In Deutschland sind aktuell ca. 13 Gigawatt Heimspeicher installiert, die aufgrund der EEG-Vergütung nur Grünstrom aus der hauseigenen PV-Anlage einspeichern. Für den Energiemarkt und das Netz sind sie somit weitestgehend nutzlos. Um dieses enorme Potential zu heben und somit auch das drängende Problem der PV-Stromspitzen anzugehen, hat die Bundesnetzagentur einen Vorschlag zu marktaktiven Speichern gemacht, der sich im aktuellen Gesetzentwurf des BMWK wiederfindet: Das Abgrenzungs- und das Pauschalmodell sollen den Wechsel von der EEG-Vergütung in die Direktvermarktung anreizen und somit die Heimspeicher wachküssen.
Am 10.12.2024 hat der Bundesverband neue Energiewirtschaft e.V. Peter Stratmann, Leiter des Referats für Erneuerbare Energien der Bundesnetzagentur, eingeladen die Vorschläge vorzustellen und zu erklären.

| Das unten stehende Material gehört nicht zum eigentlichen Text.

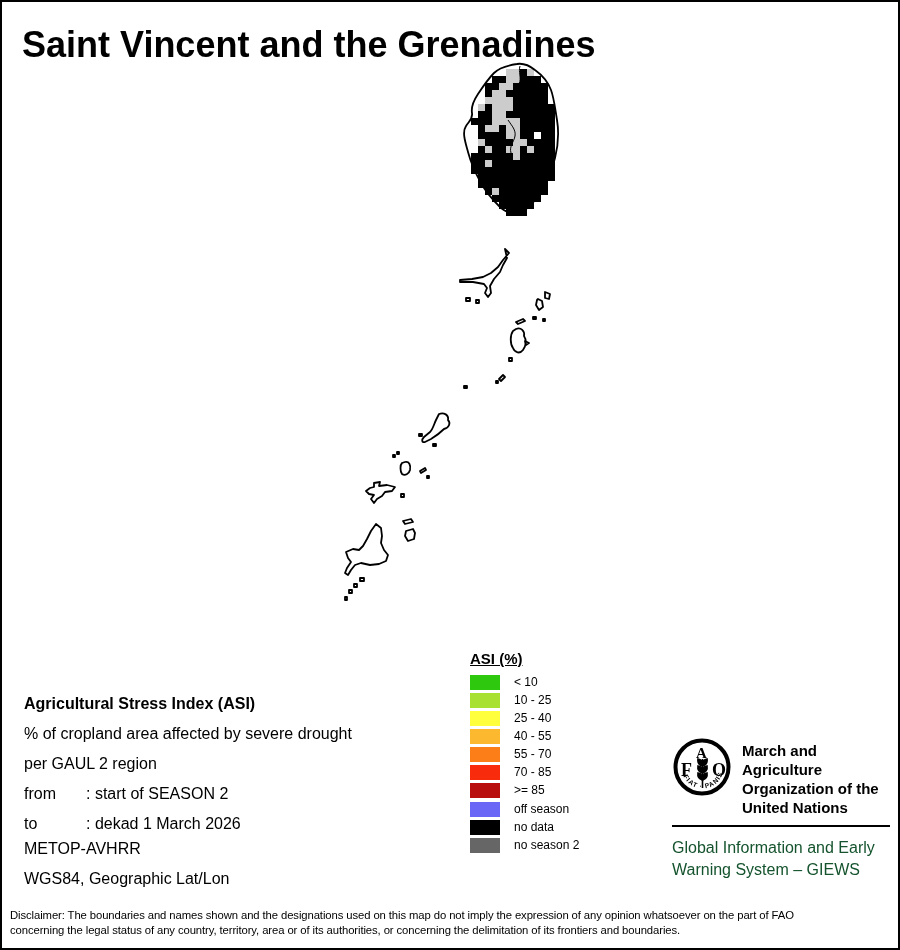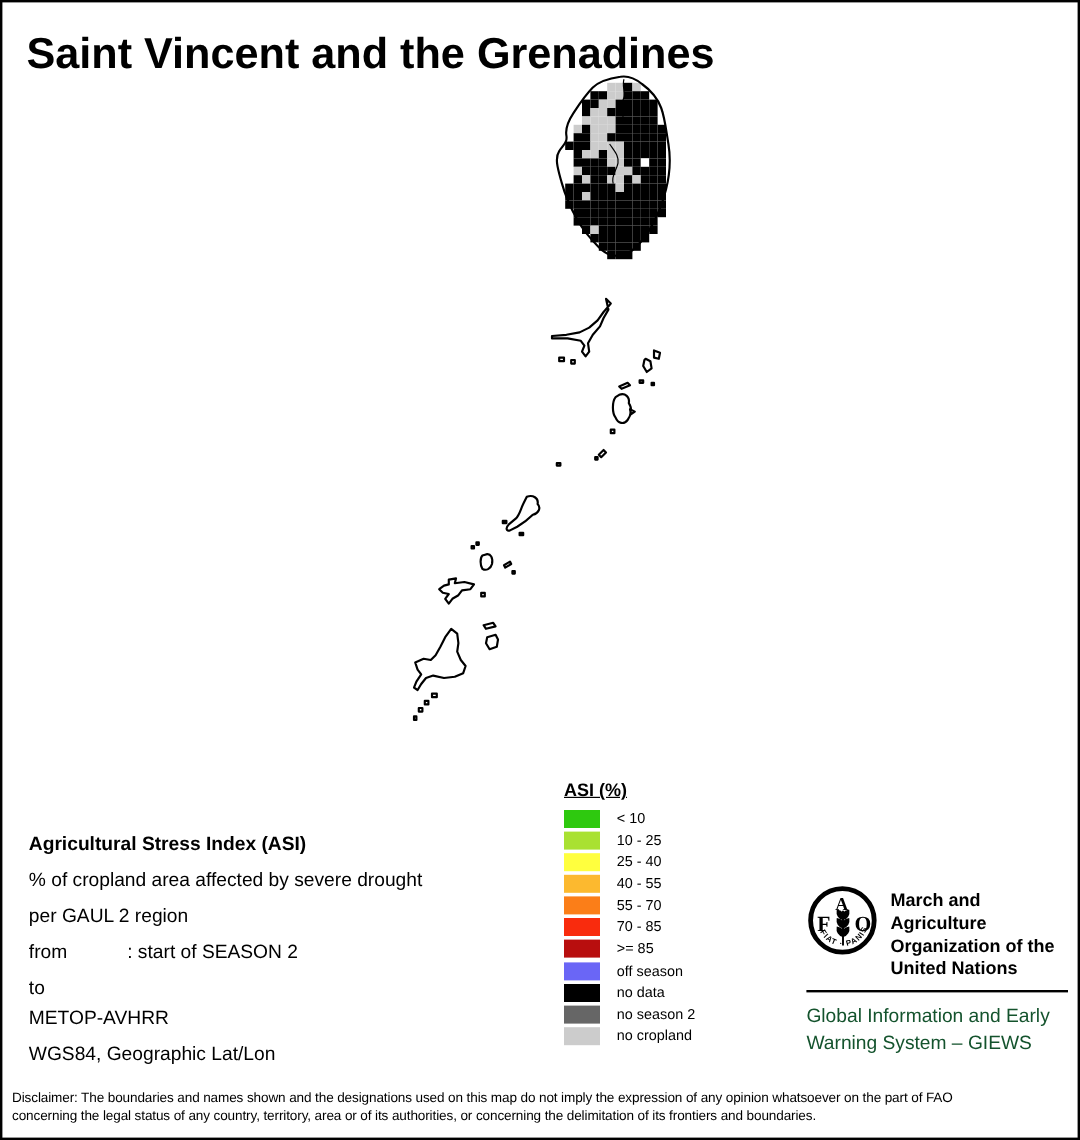"from" .info-row { gap: 20px -> none }
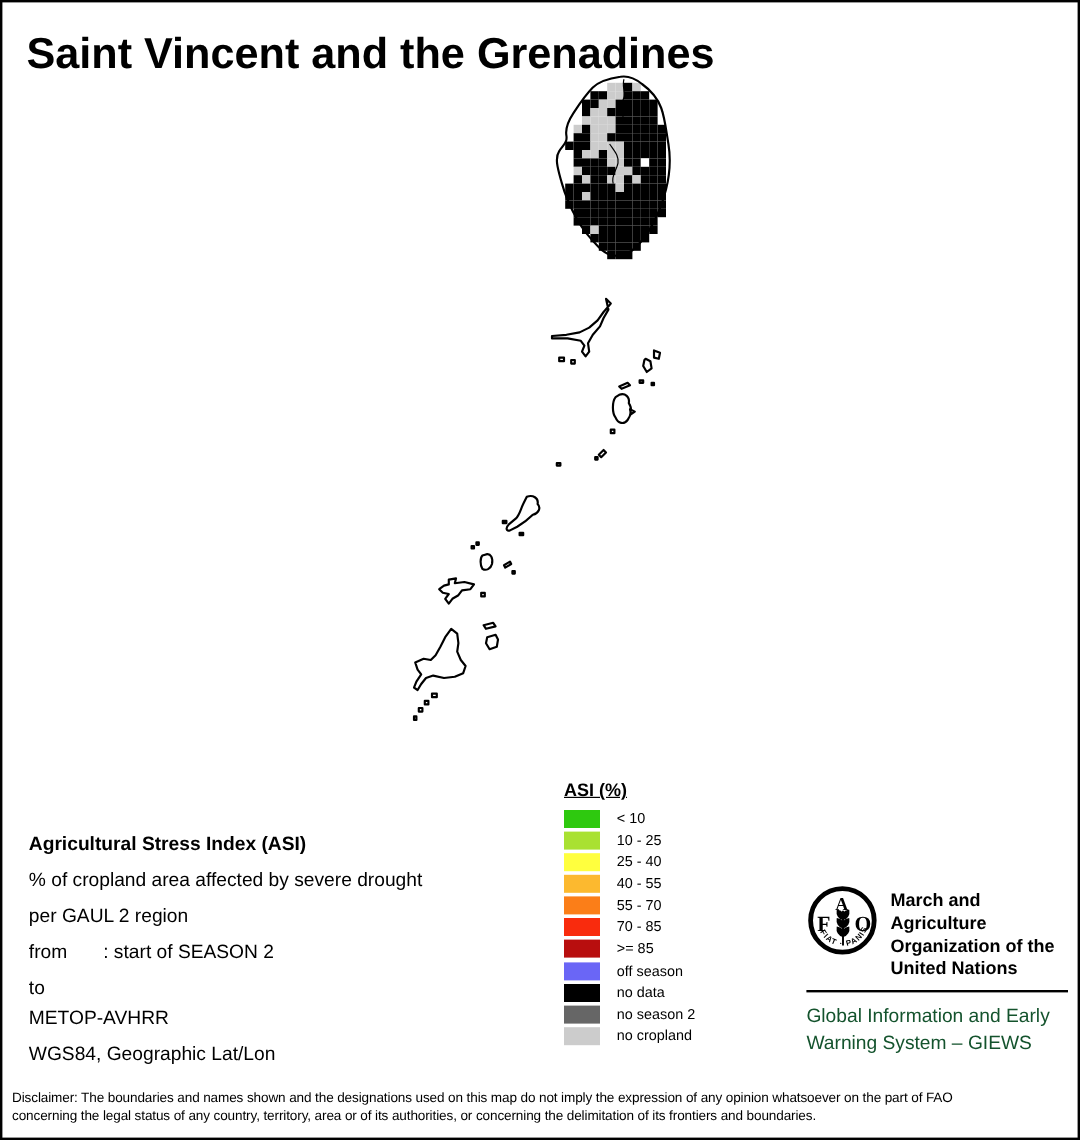": dekad 1 March 2026" span { html: none -> <span>: dekad 1 March 2026</span> }
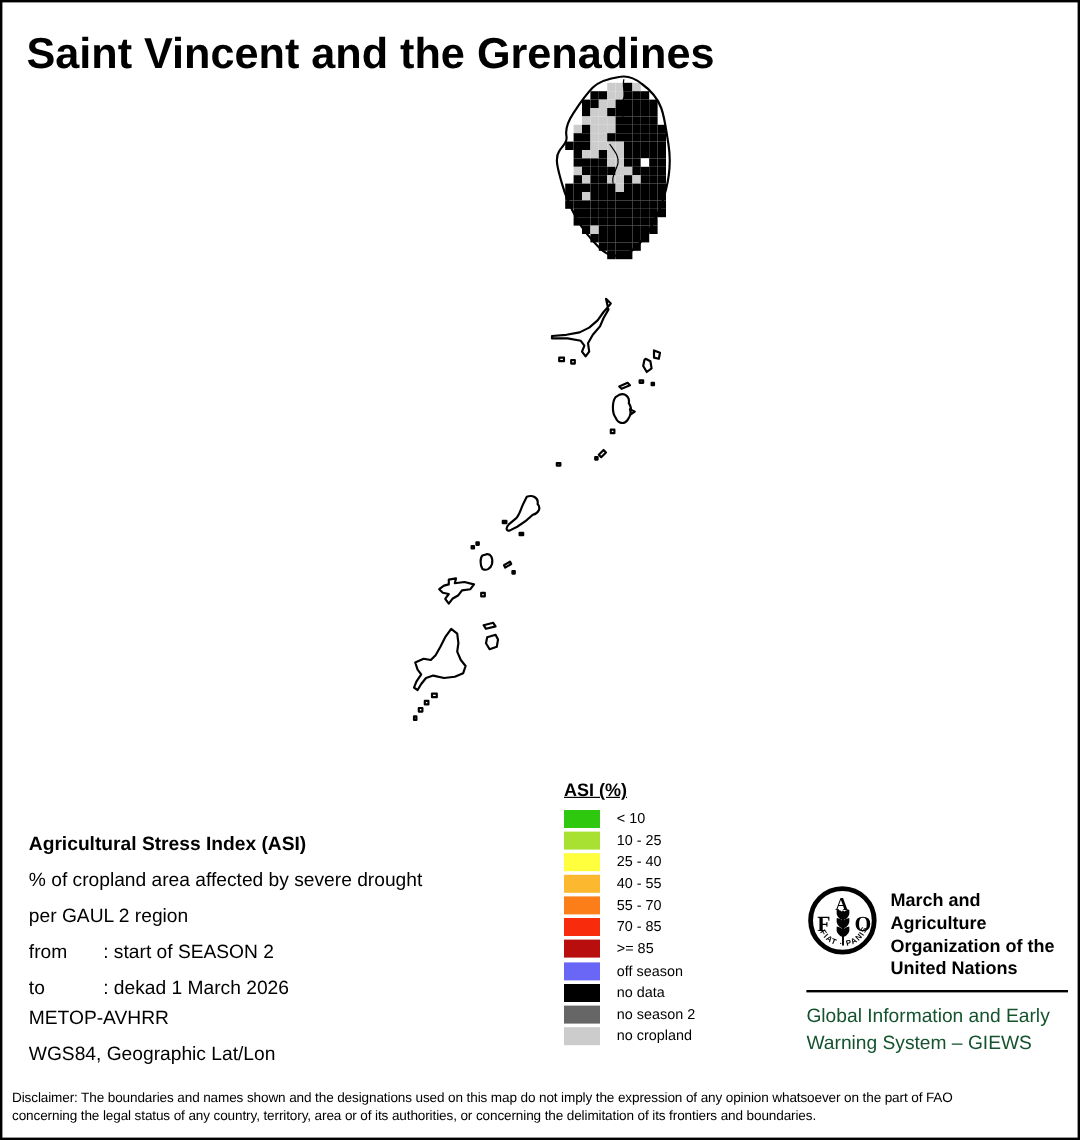"no cropland" div.legend-row { html: <div> <div></div> <span>no cropland</span> </div> -> none }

Hier finden Sie den Vortrag zum Download, sowie eine Aufzeichnung des Webinars.
PDF-Vortrag BNetzA: Wie wecken wir Heimspeicher aus dem Dornröschenschlaf?
Anmerkung: Sicherlich ein Schritt in die richtige Richtung, aber ob es wirklich der große Wurf ist, muss angesichts der komplizierten Regeln und Verfahren und der fehlenden Digitalisierung (Smart Meter) noch bezweifelt werden. Auch weil das Verfahren die lokale Situation (Spannung) nicht berücksichtigt und damit das Problem sogar noch verschärfen kann.